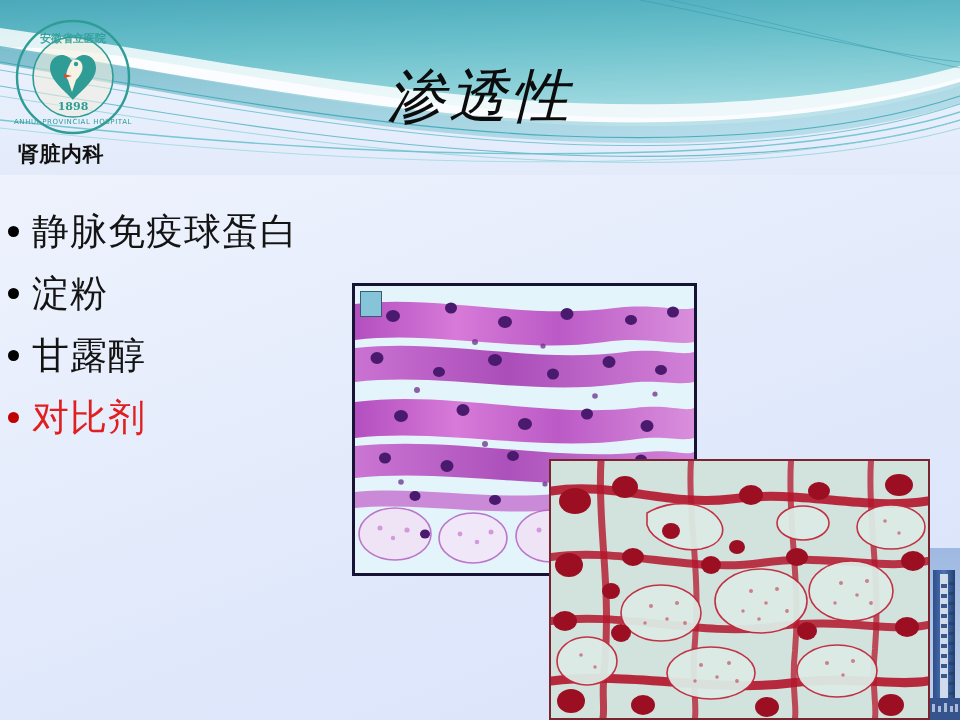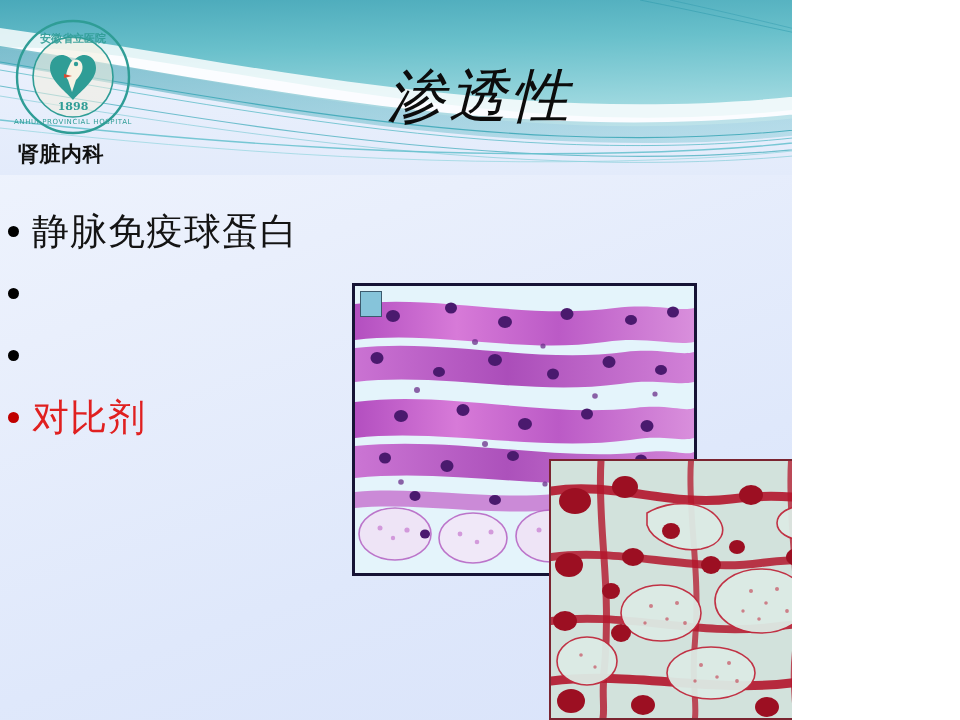--- a/index.html
+++ b/index.html
@@ -5,21 +5,21 @@
   html, body {
     margin: 0;
     padding: 0;
     background: #ffffff;
   }
   body {
     font-family: "Liberation Serif", "DejaVu Serif", serif;
   }
   #slide {
     position: relative;
-    width: 792px;
+    width: 960px;
     height: 720px;
     overflow: hidden;
     background: linear-gradient(160deg, #f2f6fe 0%, #e9effc 35%, #dfe8fb 70%, #d9e3fa 100%);
   }
 
   
   .header-art {
     position: absolute;
     left: 0; top: 0;
     width: 960px; height: 175px;
@@ -204,23 +204,25 @@
 
   <div class="title">渗透性</div>
 
   <div class="bullets">
     <div class="bullet-row">
       <span class="bullet-dot"></span>
       <span class="bullet-text">静脉免疫球蛋白</span>
     </div>
     <div class="bullet-row">
       <span class="bullet-dot"></span>
+      <span class="bullet-text">淀粉</span>
     </div>
     <div class="bullet-row">
       <span class="bullet-dot"></span>
+      <span class="bullet-text">甘露醇</span>
     </div>
     <div class="bullet-row accent">
       <span class="bullet-dot"></span>
       <span class="bullet-text">对比剂</span>
     </div>
   </div>
 
   <div class="histo" id="histo-purple">
     <svg width="339" height="287" viewBox="0 0 339 287" xmlns="http://www.w3.org/2000/svg">
       <defs>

What you should do
The task requires the full listing to be given again verbatim, without its pictures.

Problem solution
--- a/index.html
+++ b/index.html
@@ -5,21 +5,21 @@
   html, body {
     margin: 0;
     padding: 0;
     background: #ffffff;
   }
   body {
     font-family: "Liberation Serif", "DejaVu Serif", serif;
   }
   #slide {
     position: relative;
-    width: 792px;
+    width: 960px;
     height: 720px;
     overflow: hidden;
     background: linear-gradient(160deg, #f2f6fe 0%, #e9effc 35%, #dfe8fb 70%, #d9e3fa 100%);
   }
 
   
   .header-art {
     position: absolute;
     left: 0; top: 0;
     width: 960px; height: 175px;
@@ -204,23 +204,25 @@
 
   <div class="title">渗透性</div>
 
   <div class="bullets">
     <div class="bullet-row">
       <span class="bullet-dot"></span>
       <span class="bullet-text">静脉免疫球蛋白</span>
     </div>
     <div class="bullet-row">
       <span class="bullet-dot"></span>
+      <span class="bullet-text">淀粉</span>
     </div>
     <div class="bullet-row">
       <span class="bullet-dot"></span>
+      <span class="bullet-text">甘露醇</span>
     </div>
     <div class="bullet-row accent">
       <span class="bullet-dot"></span>
       <span class="bullet-text">对比剂</span>
     </div>
   </div>
 
   <div class="histo" id="histo-purple">
     <svg width="339" height="287" viewBox="0 0 339 287" xmlns="http://www.w3.org/2000/svg">
       <defs>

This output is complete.